Sigh, you can look this up yourself, the “they” is as I describe it.
It is about the bankers that have poured money into Carbon trading schemes. Look at the money that has gone into the CCE for one and you can see the people who want that to take effect. A lot of money went into that.
Its a trail of money, pure and simple. Just look up money that went into any carbon credit industry, and you will see a who’s who of “those behind climate change hysteria”.
The scientists are part of the “they” because they have gotten fat off of bad science for years and not doing this will make them lose their positions, careers, and possibly even result in jail time (although I find that unlikely to happen.)

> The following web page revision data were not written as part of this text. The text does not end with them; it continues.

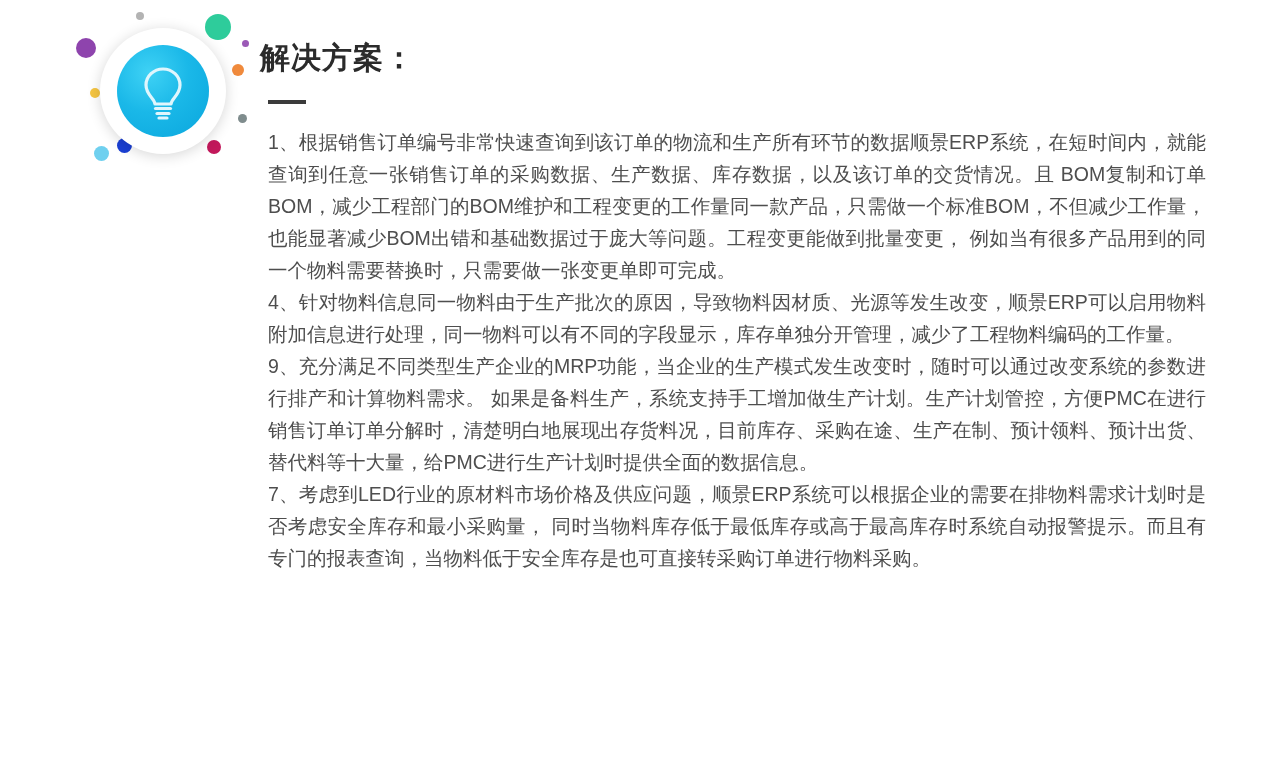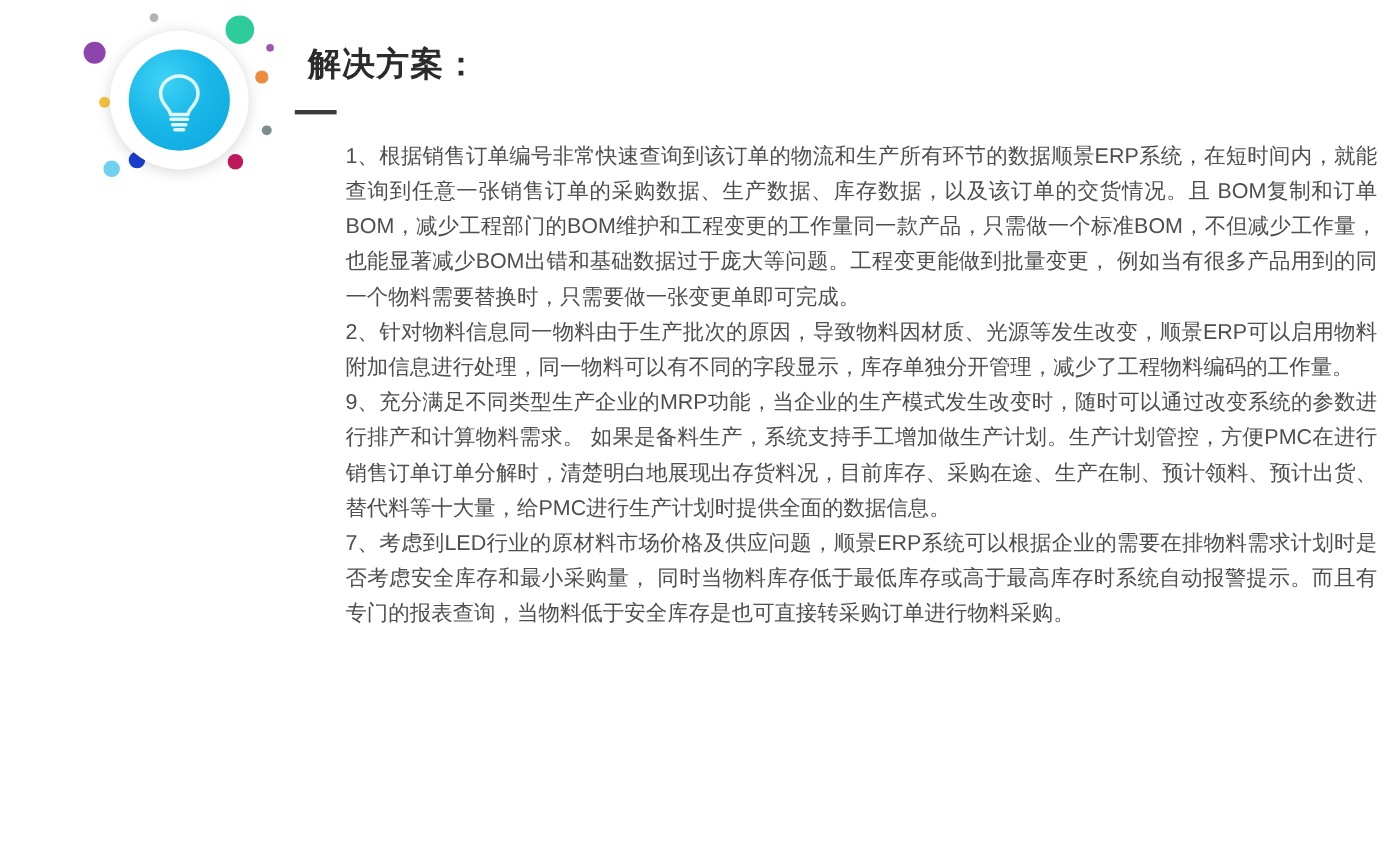"解决方案：" .heading { left: 280px -> 260px }
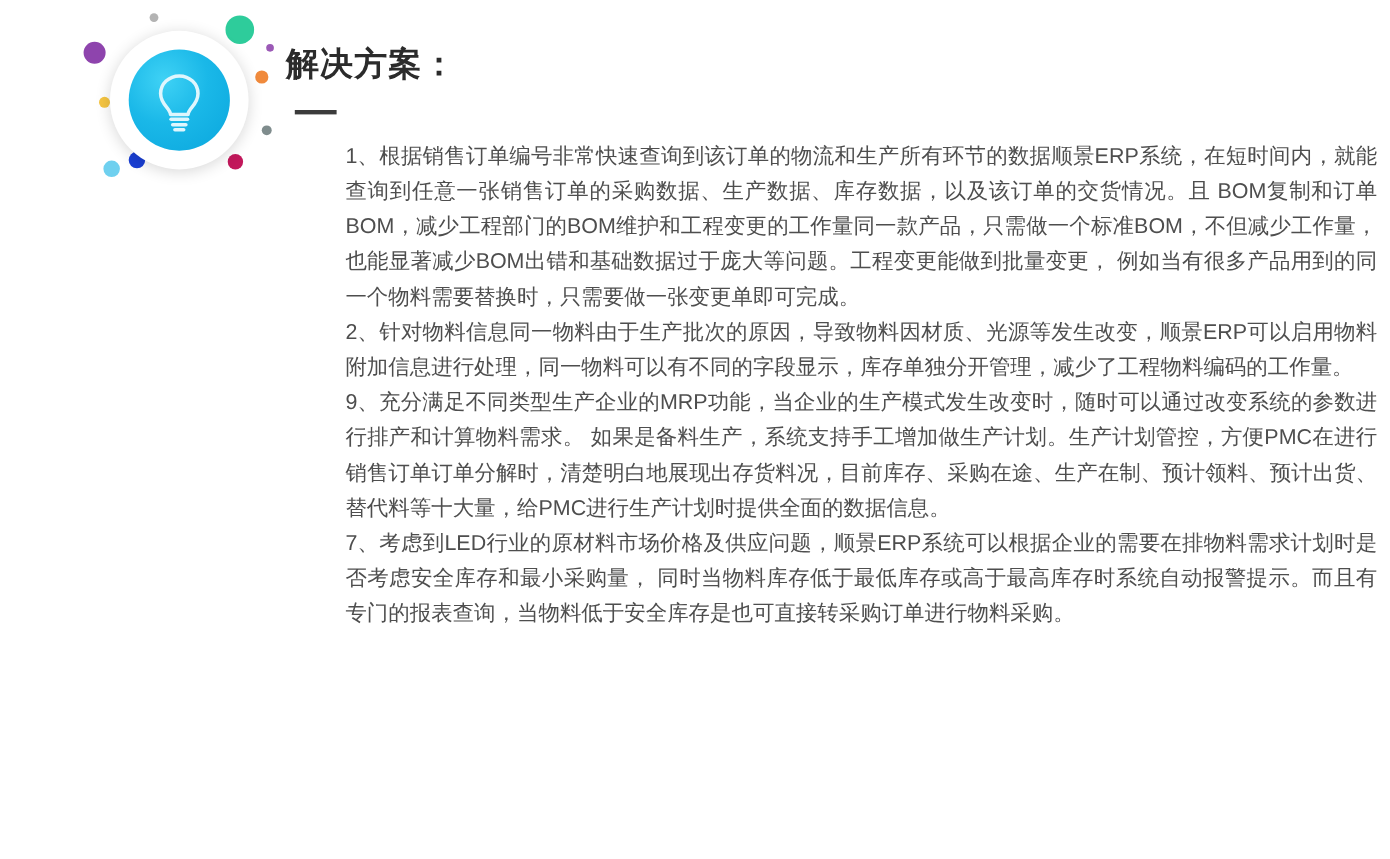"1、根据销售订单编号非常快速查询到该订单的物流和生产所有环节的数据顺景ERP系统" .body-text { margin-left: 46px -> none }
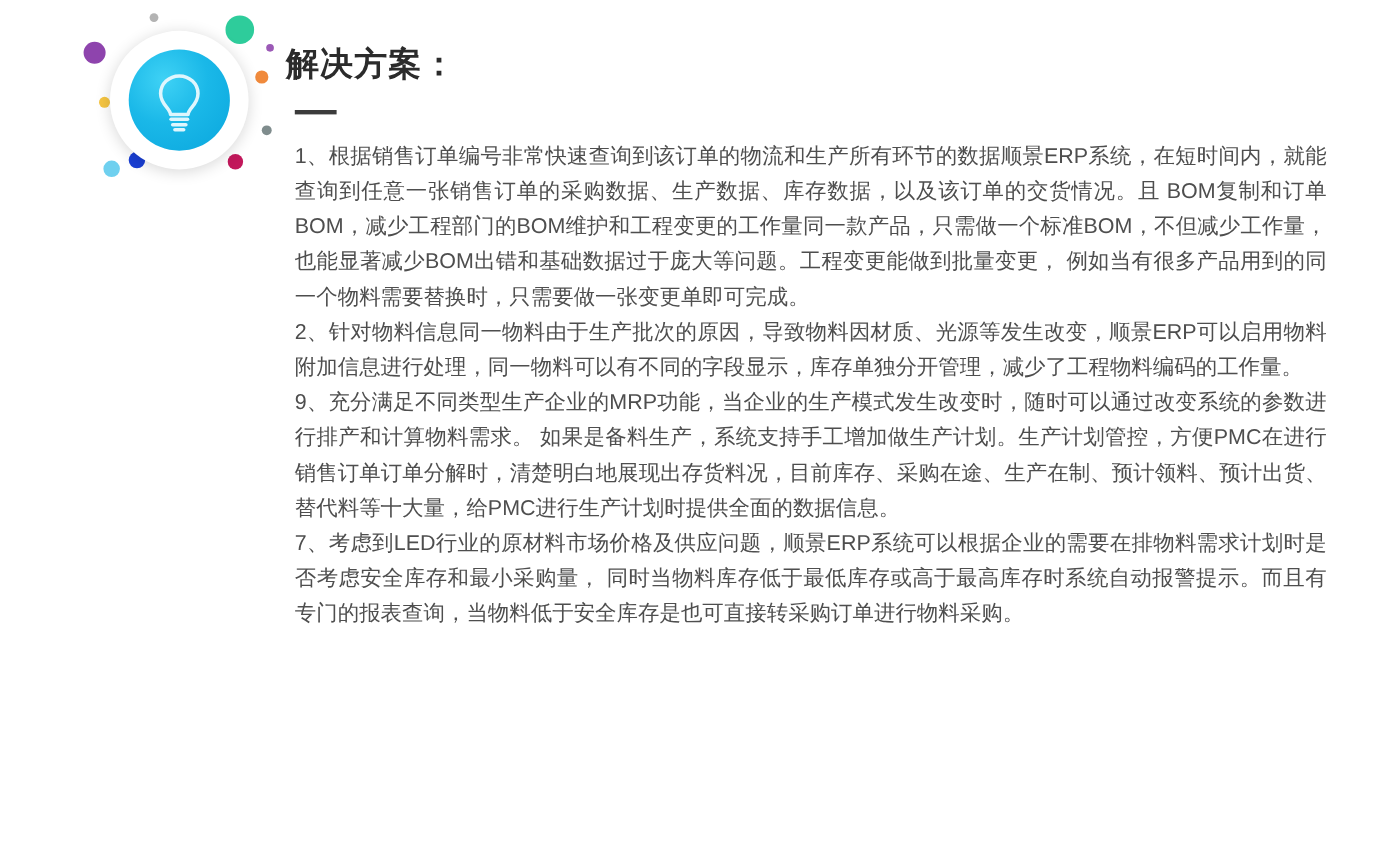"2、针对物料信息同一物料由于生产批次的原因，导致物料因材质、光源等发生改变，顺景" p.para { text: 2 -> 4 }
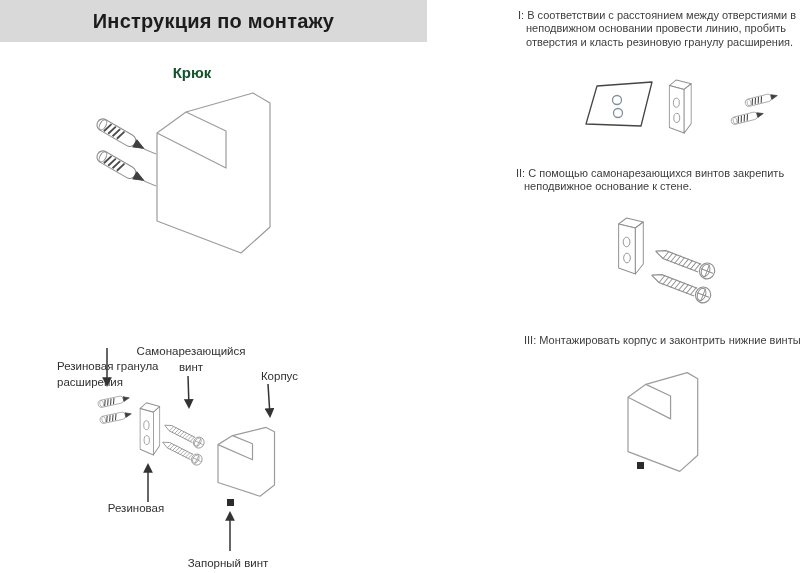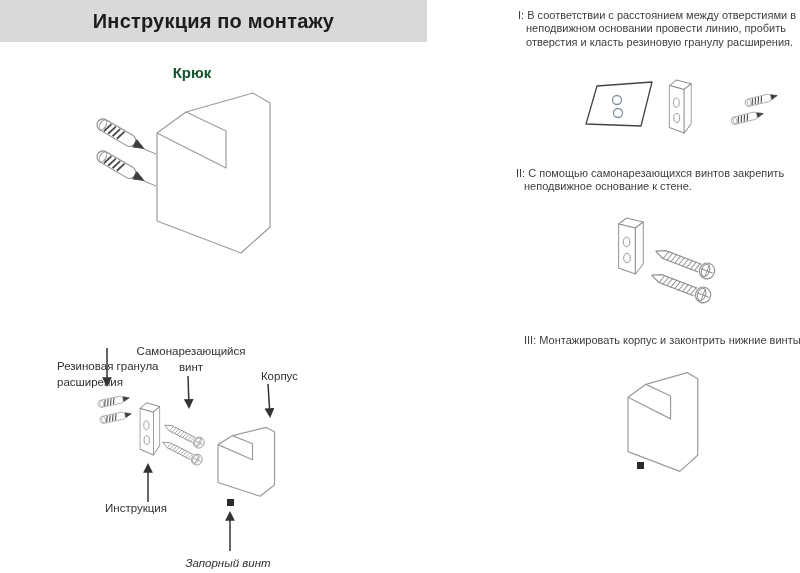"Инструкция" div.lbl { text: Инструкция -> Резиновая }
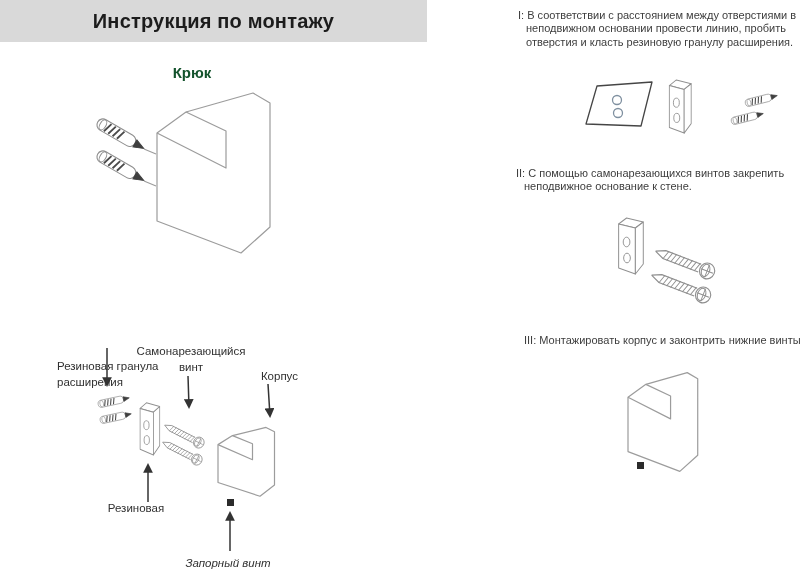"Запорный винт" .lbl-lock { font-style: italic -> none }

The environmental groups from WWF, to Earth first have gotten fat off of this from donations from “guilty conscious” oil companies all the way down to tax-payer monies. When the first few billion that goes into an enviromental group is spent on “salaries” and upkeep every year, its time to really figure out if that group is worth anything.
Just start there, you will be surprised what you find…and a little shocked. The people in charge of those organizations and the scientists all seem linked. It is not a conspiracy as some claim, but namely a who’s who of people who are stuck in that position and removing themselves is impossible…once money is invested, or the papers published, its a little hard to say “I was wrong, give me my good name/money back.”